Meanwhile, chop the spinach finely, and cook over medium heat in about 1/4 cup of water until it is completely wilted. Place in a strainer and press all the water out.

Remove the skins from the cooled potatoes and place them in a large mixing bowl. Add the olive oil and salt and mash very well. You don’t want to puree them, that will make the gnocchi sticky, just mash them until they have very few lumps. Fold the spinach in. Add the flour in handfuls and incorporate it into the potatoes. Once you’ve added half the flour you can turn the dough onto a floured countertop to work it there. Keep adding flour and lightly kneading the dough until a smooth, unsticky but not dry dough is formed.

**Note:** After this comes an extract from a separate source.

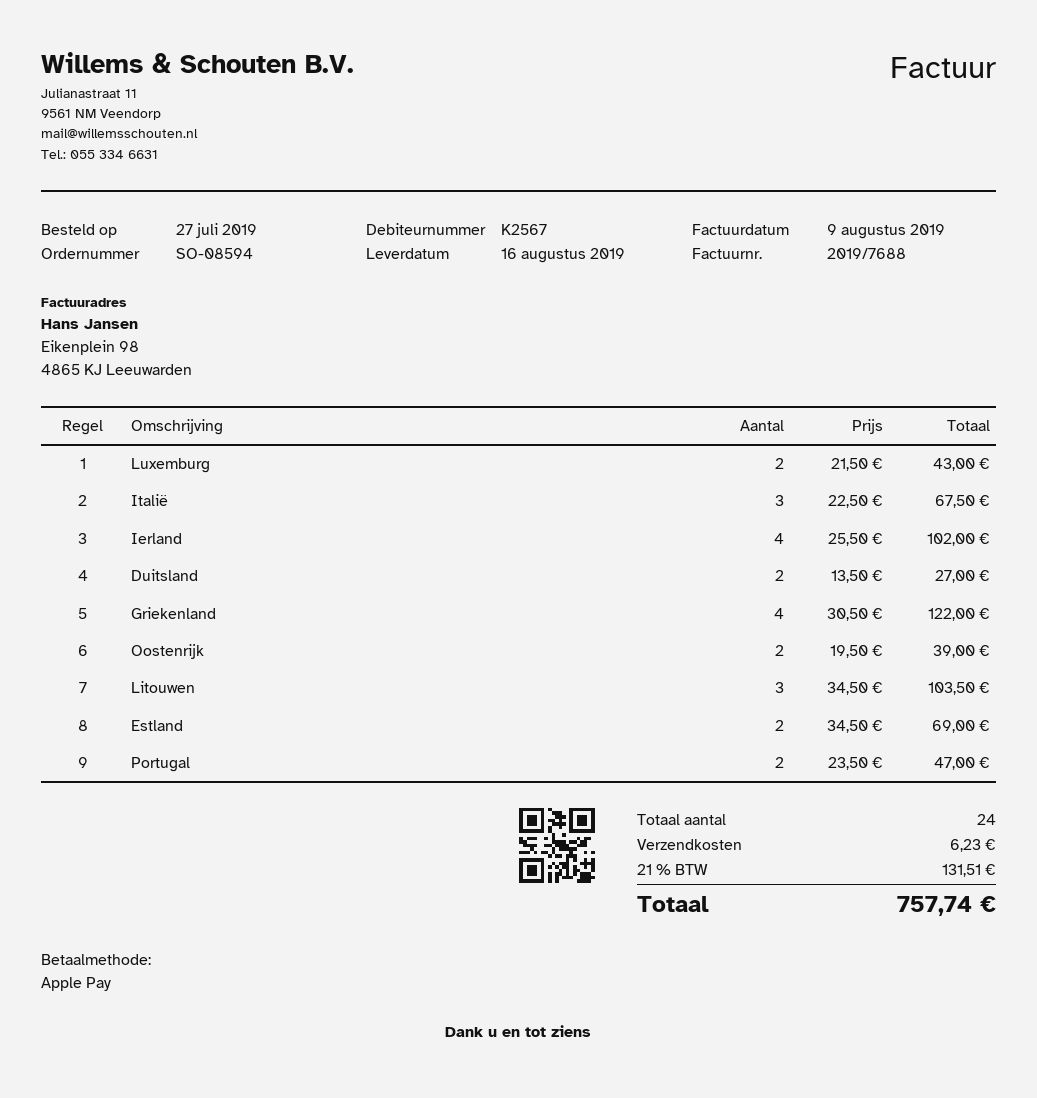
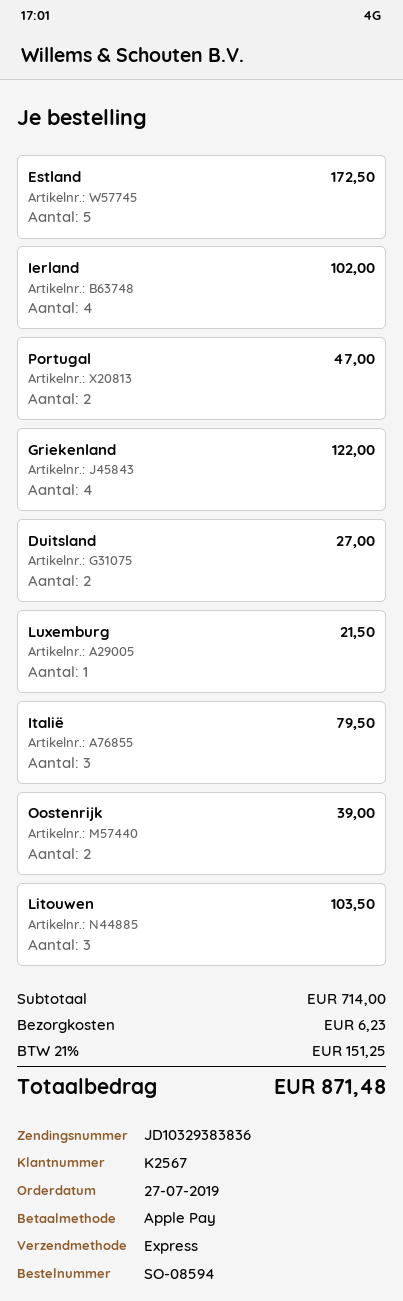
Luxemburg: 2 for 43.00 -> 1 for 21.50
Italië: 3 for 67.50 -> 3 for 79.50
Estland: 2 for 69.00 -> 5 for 172.50
tax: 21% = 131.51 -> 21% = 151.25
total: 757.74 -> 871.48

Divide the dough into thirds and roll each portion into a rope that is about 1/2 inch thick. Use a pizza wheel or a knife to cut the ropes into 3/4-inch-long pieces. Now comes the fun part- flour your hands and use your thumb to roll each piece of gnocchi gently down the tines of a fork. Each piece should be able to do about half a roll before reaching the end of the fork so the final result should be that one side of the gnocchi has an indent from your thumb and one side has ridges from the fork.

At this point you can sprinkle with flour and freeze any gnocchi you aren’t using. To cook them immediately bring a large pot of water to a boil. Salt the water liberally and cook the gnocchi in three batches. Within 2 minutes they should rise to the surface; let them cook just under a minute longer and remove them with a slotted spoon. Transfer them to a large plate so that hey aren’t putting any weight on each other, and sauce them as soon as you can. I like them with either a simple tomato sauce or sauteed briefly with pesto and veggies.
Serves 6-8

Sun-dried Tomato Pesto
1/2 c tightly packed sun-dried tomatoes
1 c water
1/4 c almonds
2 cloves garlic, chopped
2 tbsp olive oil
1/4 tsp salt
a few dashes fresh black pepper
1/4 c chopped fresh basil

Place the sun-dried tomatoes in a saucepan and cover with water. Bring to a low boil, then turn the heat off and let soak for about 15 minutes, until soft.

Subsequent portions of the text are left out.